The first twelve and a half years of Jim’s life would fit well into most people’s image of an idyllic childhood. He was raised on a Canterbury farm and spent most of his time doing things like riding tractors or catching trout. Then, at the age of twelve and a half, “like most farm boys,” he was sent to a boarding school. On the surface, the school was governed by what Jim describes as a “muscular Christianity.” Under that surface, it was actually governed by bullying and violence.
That violence would alter the course of Jim’s life. In his third year, two older boys accused him of disrespecting one of them. For hours, they forced him to drink warm, salty water until he began vomiting, and then they raped him with an object.
In shock, and utterly isolated, Jim kept to himself and told no one.
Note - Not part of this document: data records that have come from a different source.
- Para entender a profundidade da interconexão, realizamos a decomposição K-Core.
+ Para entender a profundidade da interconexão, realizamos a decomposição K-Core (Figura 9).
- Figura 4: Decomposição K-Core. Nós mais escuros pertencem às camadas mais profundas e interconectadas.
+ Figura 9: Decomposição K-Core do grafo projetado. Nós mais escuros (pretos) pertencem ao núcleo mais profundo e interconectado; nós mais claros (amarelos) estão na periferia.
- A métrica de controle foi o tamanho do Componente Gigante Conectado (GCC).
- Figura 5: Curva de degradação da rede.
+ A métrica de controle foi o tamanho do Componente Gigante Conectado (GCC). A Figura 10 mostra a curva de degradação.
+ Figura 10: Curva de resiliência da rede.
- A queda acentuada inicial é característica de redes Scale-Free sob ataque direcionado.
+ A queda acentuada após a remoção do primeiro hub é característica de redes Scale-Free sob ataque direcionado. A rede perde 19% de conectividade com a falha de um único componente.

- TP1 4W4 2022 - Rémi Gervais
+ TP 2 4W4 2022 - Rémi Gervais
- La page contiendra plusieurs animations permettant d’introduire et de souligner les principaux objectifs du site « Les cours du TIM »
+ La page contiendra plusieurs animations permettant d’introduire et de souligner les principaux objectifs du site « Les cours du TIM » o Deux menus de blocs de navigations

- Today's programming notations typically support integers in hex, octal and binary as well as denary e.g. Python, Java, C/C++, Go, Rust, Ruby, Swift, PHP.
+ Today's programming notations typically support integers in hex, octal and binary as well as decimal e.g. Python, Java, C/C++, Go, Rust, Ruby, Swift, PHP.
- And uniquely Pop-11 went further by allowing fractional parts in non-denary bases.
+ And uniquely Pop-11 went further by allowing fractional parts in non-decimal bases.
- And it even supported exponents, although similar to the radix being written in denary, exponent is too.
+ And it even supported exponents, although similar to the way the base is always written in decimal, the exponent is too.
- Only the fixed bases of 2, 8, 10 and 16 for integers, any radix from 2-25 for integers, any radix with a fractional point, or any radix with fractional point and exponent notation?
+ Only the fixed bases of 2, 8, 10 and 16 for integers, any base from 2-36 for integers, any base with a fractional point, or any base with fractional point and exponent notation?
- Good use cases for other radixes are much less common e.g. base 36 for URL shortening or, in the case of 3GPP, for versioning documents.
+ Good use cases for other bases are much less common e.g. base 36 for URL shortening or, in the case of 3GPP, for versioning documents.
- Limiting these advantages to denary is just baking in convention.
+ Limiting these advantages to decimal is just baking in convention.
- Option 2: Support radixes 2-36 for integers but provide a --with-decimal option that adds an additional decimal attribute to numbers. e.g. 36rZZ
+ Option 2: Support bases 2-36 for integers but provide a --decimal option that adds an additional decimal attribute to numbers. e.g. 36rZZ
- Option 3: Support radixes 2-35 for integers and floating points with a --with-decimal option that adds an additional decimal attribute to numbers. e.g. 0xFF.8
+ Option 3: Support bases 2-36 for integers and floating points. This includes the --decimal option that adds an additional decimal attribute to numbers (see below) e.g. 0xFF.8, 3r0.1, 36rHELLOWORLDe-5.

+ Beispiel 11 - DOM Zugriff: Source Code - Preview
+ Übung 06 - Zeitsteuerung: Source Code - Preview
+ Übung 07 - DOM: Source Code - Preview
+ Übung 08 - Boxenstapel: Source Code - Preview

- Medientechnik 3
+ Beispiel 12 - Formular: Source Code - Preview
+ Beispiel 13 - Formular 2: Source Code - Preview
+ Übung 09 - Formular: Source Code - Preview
Another student reported it and Jim was questioned by the school master. Jim could not speak.
The school master warned all of the older students to leave Jim alone, but then sent Jim to sleep in a dormitory with row upon row of older students, including the two rapists. For months, Jim spent his nights in a state of acute hyper-vigilance, waiting, preparing for the next assault. Jim still lives with that hyper-vigilance, but he has learned to contain it, to soften it, and at times to value it.
Jim has spent more than three decades working as a psychiatric nurse. It is a profession that at times has confronted him with unpleasant reminders of the trauma he endured; he has been physically assaulted by several violent patients over the years, and he is immersed in the traumas that pervade the lives of most patients. But it has also been a profession that has given Jim an opportunity to use the insight and the compassion that are legacies of what he suffered.